» What is needed
Set down the entries below exactly; drop the pictures.

» Material provided

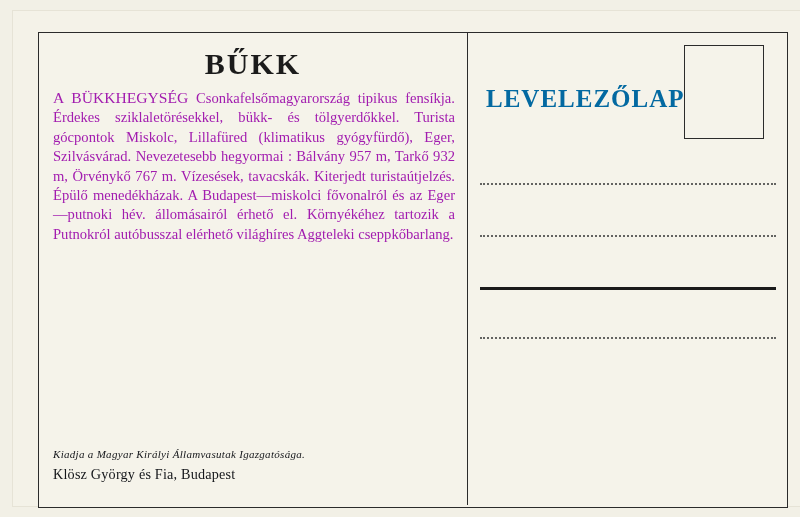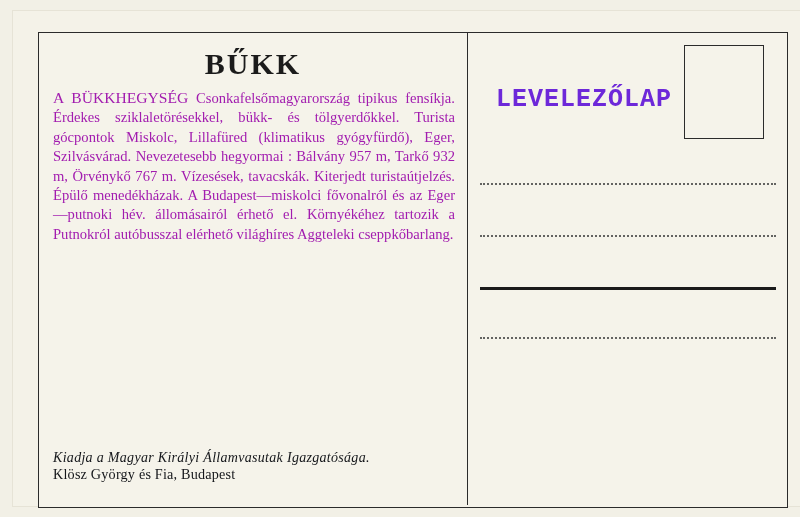--- a/index.html
+++ b/index.html
@@ -93,26 +93,27 @@
   }
 
   .footer {
     position: absolute;
     left: 14px;
     bottom: 22px;
     width: 400px;
   }
   .publisher {
     font-style: italic;
-    font-size: 14px;
+    font-size: 11px;
     color: #14161a;
     letter-spacing: 0.3px;
     margin-top: 44px;
   }
   .printer {
+    margin-top: 6px;
     font-size: 14.2px;
     color: #14161a;
     letter-spacing: 0.2px;
   }
 
   
   .right-side {
     position: absolute;
     left: 456px;
     top: 23px;
@@ -125,27 +126,27 @@
     right: 22px;
     top: 12px;
     width: 78px;
     height: 92px;
     border: 1px solid #2b2b2b;
     background: transparent;
   }
 
   .levelezolap {
     position: absolute;
-    left: 28px;
+    left: 18px;
     top: 52px;
-    font-family: Liberation Mono, monospace;
+    font-family: Liberation Serif, serif;
     font-weight: bold;
     font-size: 25px;
     letter-spacing: 1px;
-    color: #6d28d9;
+    color: #0369a1;
   }
 
   .addr-lines {
     position: absolute;
     left: 12px;
     top: 150px;
     width: 296px;
   }
   .dot-line {
     height: 1px;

» Reply to the exercise
--- a/index.html
+++ b/index.html
@@ -93,26 +93,27 @@
   }
 
   .footer {
     position: absolute;
     left: 14px;
     bottom: 22px;
     width: 400px;
   }
   .publisher {
     font-style: italic;
-    font-size: 14px;
+    font-size: 11px;
     color: #14161a;
     letter-spacing: 0.3px;
     margin-top: 44px;
   }
   .printer {
+    margin-top: 6px;
     font-size: 14.2px;
     color: #14161a;
     letter-spacing: 0.2px;
   }
 
   
   .right-side {
     position: absolute;
     left: 456px;
     top: 23px;
@@ -125,27 +126,27 @@
     right: 22px;
     top: 12px;
     width: 78px;
     height: 92px;
     border: 1px solid #2b2b2b;
     background: transparent;
   }
 
   .levelezolap {
     position: absolute;
-    left: 28px;
+    left: 18px;
     top: 52px;
-    font-family: Liberation Mono, monospace;
+    font-family: Liberation Serif, serif;
     font-weight: bold;
     font-size: 25px;
     letter-spacing: 1px;
-    color: #6d28d9;
+    color: #0369a1;
   }
 
   .addr-lines {
     position: absolute;
     left: 12px;
     top: 150px;
     width: 296px;
   }
   .dot-line {
     height: 1px;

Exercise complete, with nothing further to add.